A Light Cahill Parachute With a Twist
These past couple of years here in the Mid-Atlantic, the light Cahills have been one of the premiere hatches. For me anyway, they are the last major hatch before waters warm up so much, to the point where I can no longer conscientiously catch and release trout. Prior to the hatch, trout readily feed on light Cahill nymphs trying to make it to the water’s surface, and on emergers struggling in the surface film. Of course they’re extremely fond of the winged adults riding on top of the water. When egg-laden spinners return to the water to deposit those eggs is when the fun really starts. After the eggs are deposited, the spinners at the very end of their life cycle fall spent on the water’s surface and the trout go absolutely nuts for such an easy meal.
I use this parachute-style Light Cahill pattern to imitate nearly all of the insect’s life cycle, save for the nymphal stage. I do tie my parachutes quite differently than most people and this method may take a while for you to get accustomed to.
The fly starts with a Lightning Strike DF1 dry fly hook in size 14. I make sure to mash the barbs on these prior to tying. If nothing else, it makes unhooking fish near dark much easier and it’s certainly better for fish already stressed by marginal water temperatures.
For thread, I’ve loaded a bobbin with a spool of Semperfli Classic Waxed 12/0 thread, in order to keep thread build-up and weight to a minimum. The stuff is nice and strong too, which allows me to tie with a good bit of thread tension. Get the thread started on the hook shank, leaving a full eye-length space behind the back edge of the hook eye. After taking a dozen or so wraps rearward, lift up and snip off the excess tag. Return your tying thread forward to a point about 2/3 of the way up the hook shank.
White polypropylene floating yarn is used for the wing post. A card-width segment is more than enough for the fly. Using tight rearward wraps of tying thread, secure the polypro to the top of the hook shank. With it well anchored, lift the rear portion up and snip it off at a shallow angle.
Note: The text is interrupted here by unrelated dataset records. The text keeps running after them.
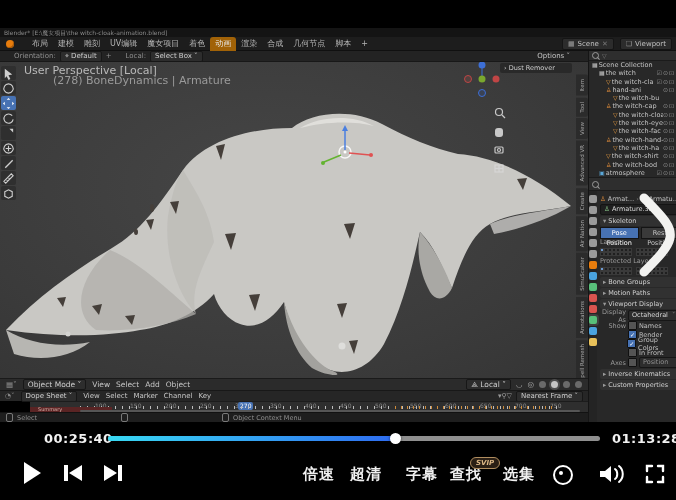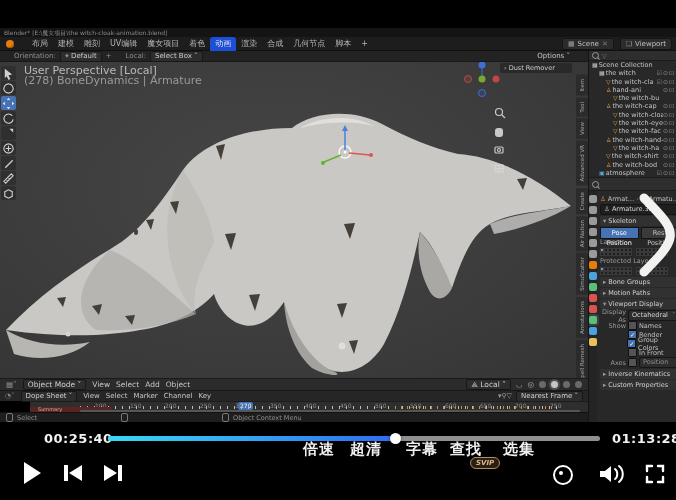--- a/index.html
+++ b/index.html
@@ -16,7 +16,7 @@
            display:flex;align-items:center;border-bottom:1px solid #101010;box-sizing:border-box;}
   #menubar .menu{padding:0 5px;color:#cfcfcf;}
   #menubar .ws{padding:0 5px;color:#b5b5b5;}
-  #menubar .ws.active{background:#1d4ed8;border-radius:3px 3px 0 0;color:#e8e8e8;}
+  #menubar .ws.active{background:#a16207;border-radius:3px 3px 0 0;color:#e8e8e8;}
   .blicon{width:8px;height:8px;border-radius:50%;background:#e87d0d;display:inline-block;margin:0 5px 0 6px;
           box-shadow:inset -1px -1px 0 #a85a09;}
   #topright{right:4px;top:38px;height:12px;display:flex;gap:6px;font-size:7px;line-height:12px;color:#c0c0c0;}

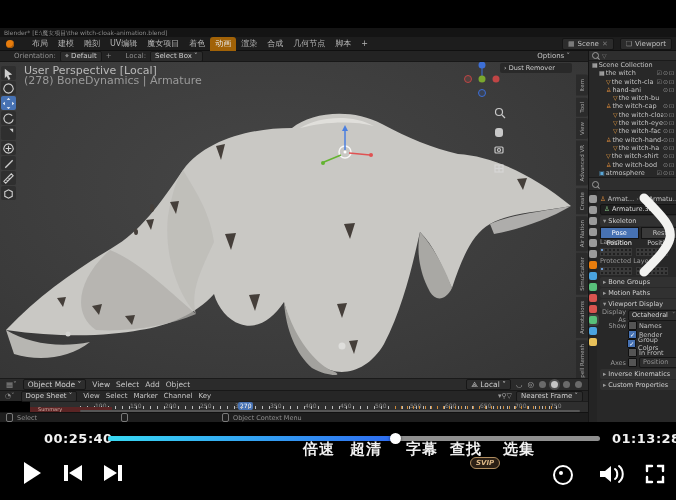--- a/index.html
+++ b/index.html
@@ -34,7 +34,7 @@
   #vp-toolbar .tool{width:15px;height:14px;border-radius:2px;background:#2f2f2f;display:flex;align-items:center;justify-content:center;}
   #vp-toolbar .tool.active{background:#4772b3;}
   #vp-overlay-text{left:24px;top:66px;font-size:11px;color:#b9b9b9;line-height:10px;}
-  #vp-overlay-text .l2{color:#9a9a9a;}
+  #vp-overlay-text .l2{color:#9a9a9a;margin-left:29px;}
   #npanel{right:104px;top:63px;width:72px;height:10px;background:rgba(40,40,40,.92);border-radius:2px;
           font-size:6.5px;line-height:10px;color:#cfcfcf;padding-left:4px;box-sizing:border-box;}
   #options-btn{right:106px;top:51px;font-size:7px;color:#c5c5c5;line-height:11px;}

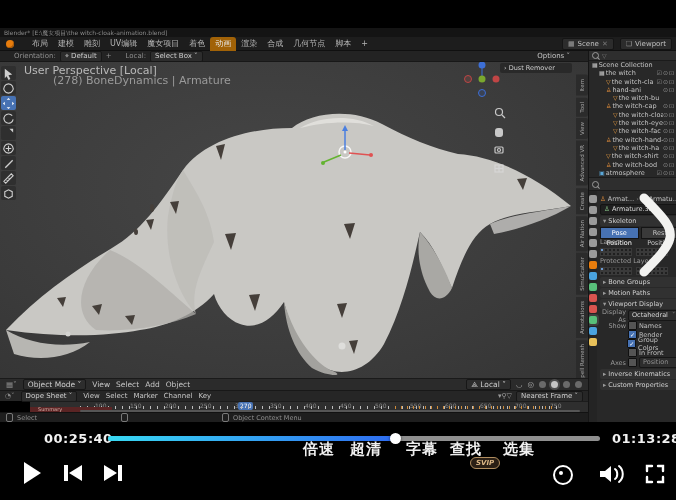--- a/index.html
+++ b/index.html
@@ -117,7 +117,7 @@
   #play-btn{left:22px;top:461px;}
   #prev-btn{left:63px;top:464px;}
   #next-btn{left:103px;top:464px;}
-  .cnbtn{position:absolute;top:440px;font-size:15px;color:#f0f0f0;font-weight:bold;letter-spacing:1px;}
+  .cnbtn{position:absolute;top:465px;font-size:15px;color:#f0f0f0;font-weight:bold;letter-spacing:1px;}
   #svip-badge{left:470px;top:457px;background:#2a1f15;border:1px solid #b08d5f;color:#dcb887;
               font-size:7px;font-weight:bold;font-style:italic;border-radius:6px;padding:1px 5px;line-height:8px;}
   #cast-icon{left:553px;top:465px;width:16px;height:16px;border:2px solid #fff;border-radius:50%;}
Take forward thread wraps until the material is anchored up to a point about 1 1/2 eye-lengths behind the back edge of the hook eye. Then, take a wrap or two in front of the material around just the hook shank.
Lift up the post and twist it clockwise, as if you’re looking down on it. Really twist it up. Bring the free end down to the hook shank above your tying thread. The twisted poly pro should furl on itself, like a cinnamon twist. Now anchor the free end with tight wraps of tying thread. Try to keep the material on top of the hook shank while you do this. End with really tight rearward wraps. Then, using the hook eye as a guide, snip the excess material off at an angle. Bind the snipped off material down with wraps of tying thread, then relocate your thread to about the midpoint of the hook shank. The resultant post should be fairly stiff and neatly contained, unlike an open strand or strands of polypropylene yarn.
A few fibers from a wood duck flank feather are used to form the tail of the fly. A dozen or so are all you need. Try to keep the fiber tips aligned as you strip them free from the stem. Carefully measure to form a tail a hook shank in length, then transfer that measurement rearward to the start of the hook bend. Take touching rearward wraps with your tying thread, pulling up and toward you on the fibers as you go. This will help them to stay right on top of the hook shank. End with your tying thread, once again, at about the midpoint of the shank, and snip the excess butt ends of the wood duck fibers off close.
Light Cahill-colored Superfine dubbing is used to form the entire body of the fly. Pull a fairly ample clump free from the packet and pull it apart several times to generally align the fibers. With the fibers parallel to your tying thread, begin forming a slender dubbing noodle on it. Don’t twist the lower part of each clump – this will allow you to weave in the next clump to make a really cohesive noodle. The noodle should be about 3 1/2” in length and very slender. Start taking wraps with the noodle so the dubbing begins right at the base of the tail. Take touching wraps forward with it to build up a lightly tapered body on the fly. Fill in the entire area, both fore and aft of the wing post. End with your tying thread in front of the post, on the near side of the fly.
A single feather from a cream-colored cape is used to hackle the fly. Its fibers should match the size of the hook, here a 14, close enough. If you don’t have a hackle gauge, you can also measure the fibers on the post, they should extend a little past the base of the tail, like so. With the shiny side of the feather facing you, pull down and strip off the lower webby fibers. Then, take a few more from just the top edge of the stem. This will help the feather to wrap correctly. Snip the butt end off so you’re left with about 1/4” of bare stem. With the shiny side of the feather facing forward and the extra bit of bare stem toward you, lay the bare part of the stem against the wing post, and begin taking thread wraps to secure it. Take touching wraps around the stem and the post, going up about 1/8”. Try to keep these wraps nice and smooth, and once again, end with your tying thread in front of the post, on the near side of the fly. You can then snip the excess butt end of the stem off close.
To make the next few steps easier, re-orient the fly in the jaws of your tying vise, so it points down, just shy of vertical. Get hold of the hackle feather by its tip and begin taking touching wraps with it behind your tying thread and up the post. After 7 or 8 turns, use your tying thread to anchor the feather’s tip to the post, above the hackle wraps. Use only 3 wraps to do this then snip the excess hackle tip off close. Pick up your whip finish tool and use it to do a 4 or 5 turn whip finish on the post. Be gentle doing this, so the wraps don’t pull off. Once the knot is well-seated, snip or cut your tying thread free. You can now reorient the fly back to its normal position in your tying vise and marvel at your handiwork.
I like to snip the post off fairly short, a little less than a hook shank in length, so the fly isn’t top heavy. It’s very important to pick up your head cement, here Sally Hansen Hard as Nails, and apply just a single drop to the whip finish. This will prevent it from unraveling and, as the adhesive dries, it will wick down the post and cement the hackle wraps to it, making the fly incredibly durable.
With this method, the concave side of the feather is down, kind of like a real parachute. And the underside of the fly, which the trout see, is remarkably clean. The hackle fibers might appear to the trout as the legs of the dun or maybe the spent wings of a spinner. Perhaps most importantly, because this fly is often fished toward dark, the hook eye is absolutely clear of any obstruction. Like I said this method takes some getting used to but once you get the hang of it, it’s rather quick and easy.